Een herkenningsambtenaar benaderde de sheriff en wees erop dat de met markeringen afgebakende gebieden in geen geval mochten worden betreden. "We hebben enkele voetafdrukken en bandenafdrukken," legde hij uit. "Meer details kan ik u natuurlijk nog niet geven."

Sheriff Masterson nam ons mee naar de plaats waar de dode vrouw was gevonden. Ze zat rechtop tegen een boom.

De lijkschouwer was net klaar met zijn onderzoek.

Het was Dr Brent Claus van de Scientific Research Division, de centrale herkenningsdienst van alle New Yorkse politie-eenheden, die we ook vaak gebruikten.

"Hoi, Jesse," begroette dokter Claus, met wie we al vaker hadden samengewerkt, me.

Eigenlijk viel de plaats delict niet meer onder de jurisdictie van de SRD. Maar een kleine stad als Kingston had geen eigen forensisch instituut.

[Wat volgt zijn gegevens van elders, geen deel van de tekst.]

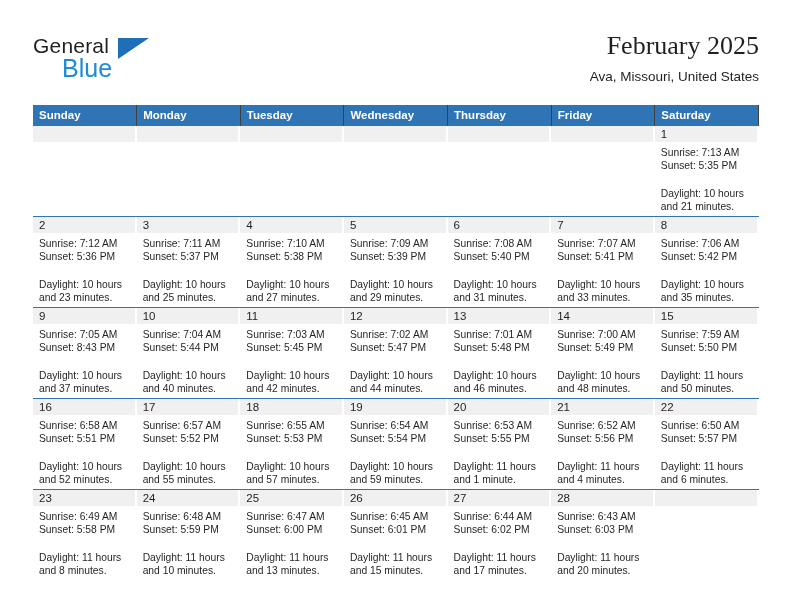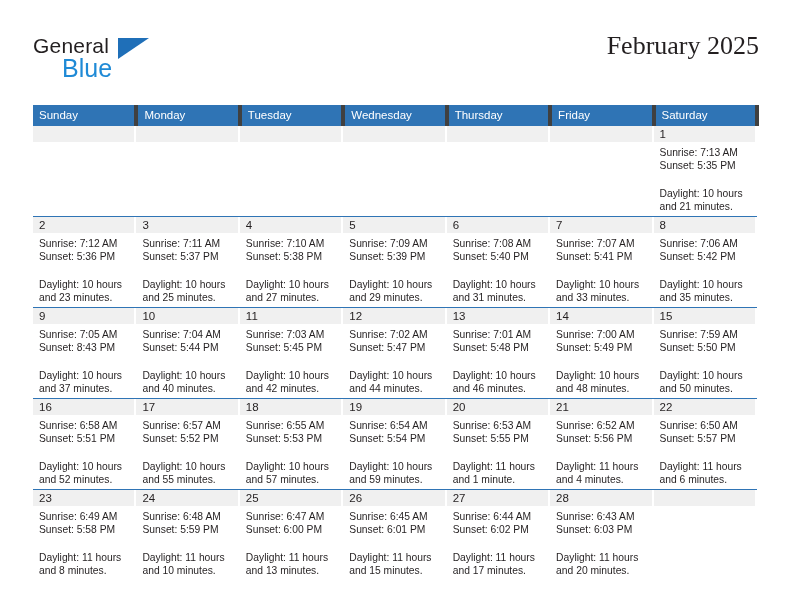--- a/index.html
+++ b/index.html
@@ -90,25 +90,25 @@
     left: 33px;
     top: 105px;
     width: 726px;
     border-collapse: collapse;
     table-layout: fixed;
   }
   .calendar th {
     background: #2f74b5;
     color: #ffffff;
     font-size: 11.5px;
-    font-weight: normal;
+    font-weight: bold;
     text-align: left;
     padding: 4px 0 4px 6px;
     height: 12px;
-    border-right: 4px solid #404040;
+    border-right: 1px solid #404040;
     box-sizing: border-box;
   }
   .calendar td {
     vertical-align: top;
     padding: 0;
     width: 103.7px;
     border-top: 1px solid #2f74b5;
     background: #ffffff;
   }
   .calendar tr.week td {
@@ -158,20 +158,21 @@
   <div class="topbar">
 
     <div class="logo">
       <span class="logo-general">General</span>
       <span class="logo-triangle"></span>
       <span class="logo-blue">Blue</span>
     </div>
 
     <div class="title-block">
       <div class="cal-title">February 2025</div>
+      <div class="cal-subtitle">Ava, Missouri, United States</div>
     </div>
 
   </div>
 
   <table class="calendar">
     <thead>
       <tr>
         <th>Sunday</th>
         <th>Monday</th>
         <th>Tuesday</th>
@@ -389,21 +390,21 @@
                 <div class="daylight">Daylight: 10 hours and 48 minutes.</div>
               </div>
             </div>
           </td>
         <td>
             <div class="cell">
               <div class="daynum-strip">15</div>
               <div class="cell-body">
                 <div>Sunrise: 7:59 AM</div>
                 <div>Sunset: 5:50 PM</div>
-                <div class="daylight">Daylight: 10 hours and 50 minutes.</div>
+                <div class="daylight">Daylight: 11 hours and 50 minutes.</div>
               </div>
             </div>
           </td>
       </tr>
 
       <tr class="week">
         <td>
             <div class="cell">
               <div class="daynum-strip">16</div>
               <div class="cell-body">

Normaal gesproken waren er niet meer dan tien moorden per jaar in deze county, inclusief zelfmoorden en sterfgevallen met onduidelijke oorzaak. Die werden dan verdeeld over de forensische medische instituten in de staat New York, afhankelijk van de beschikbare capaciteit. En aangezien de capaciteit van het SRD, gevestigd in de Bronx, verreweg het grootst was, kreeg het meestal het leeuwendeel van deze zaken.

"Kun je al iets zeggen?" vroeg Milo.

"Iemand heeft haar zo verwond met een paar zeer precies geplaatste sneden dat ze binnen een kwartier volledig had moeten leegbloeden. Ik zie geen enkel teken van verzet. En de sleepsporen op de vloer spreken een relatief duidelijke taal."

"Je bedoelt dat ze gedrogeerd was," onderbrak Jeannie McNamara.

Dr Claus knikte. "Ja, dat neem ik aan. Ik kan pas meer precies zeggen na een autopsie, natuurlijk. We zullen speciale aandacht besteden aan dit punt."

Jeannie McNamara wendde zich tot mij. "Dit is precies hetzelfde als de modus operandi van de man in de vorige acts."

"Weet je al zeker dat het een man is?", vroeg ik.

"De meeste van dit soort daden worden gepleegd door mannen," antwoordde ze.

"Het is nog niet zo lang geleden dat we te maken hadden met een vrouwelijke seriedader in New York."

"Ik heb erover gehoord. De zogenaamde 'kapper'. De zaak heeft nogal wat opschudding veroorzaakt in de vakpers. Heb je aan de zaak gewerkt?"

"Ja," knikte ik.

"Dan moet je Dr Gary Schmitt kennen."

"Hij was onze profiler..."

"...en mijn docent in Quantico."

Ik trok mijn wenkbrauwen op. "Ben je naar de FBI Academie geweest?"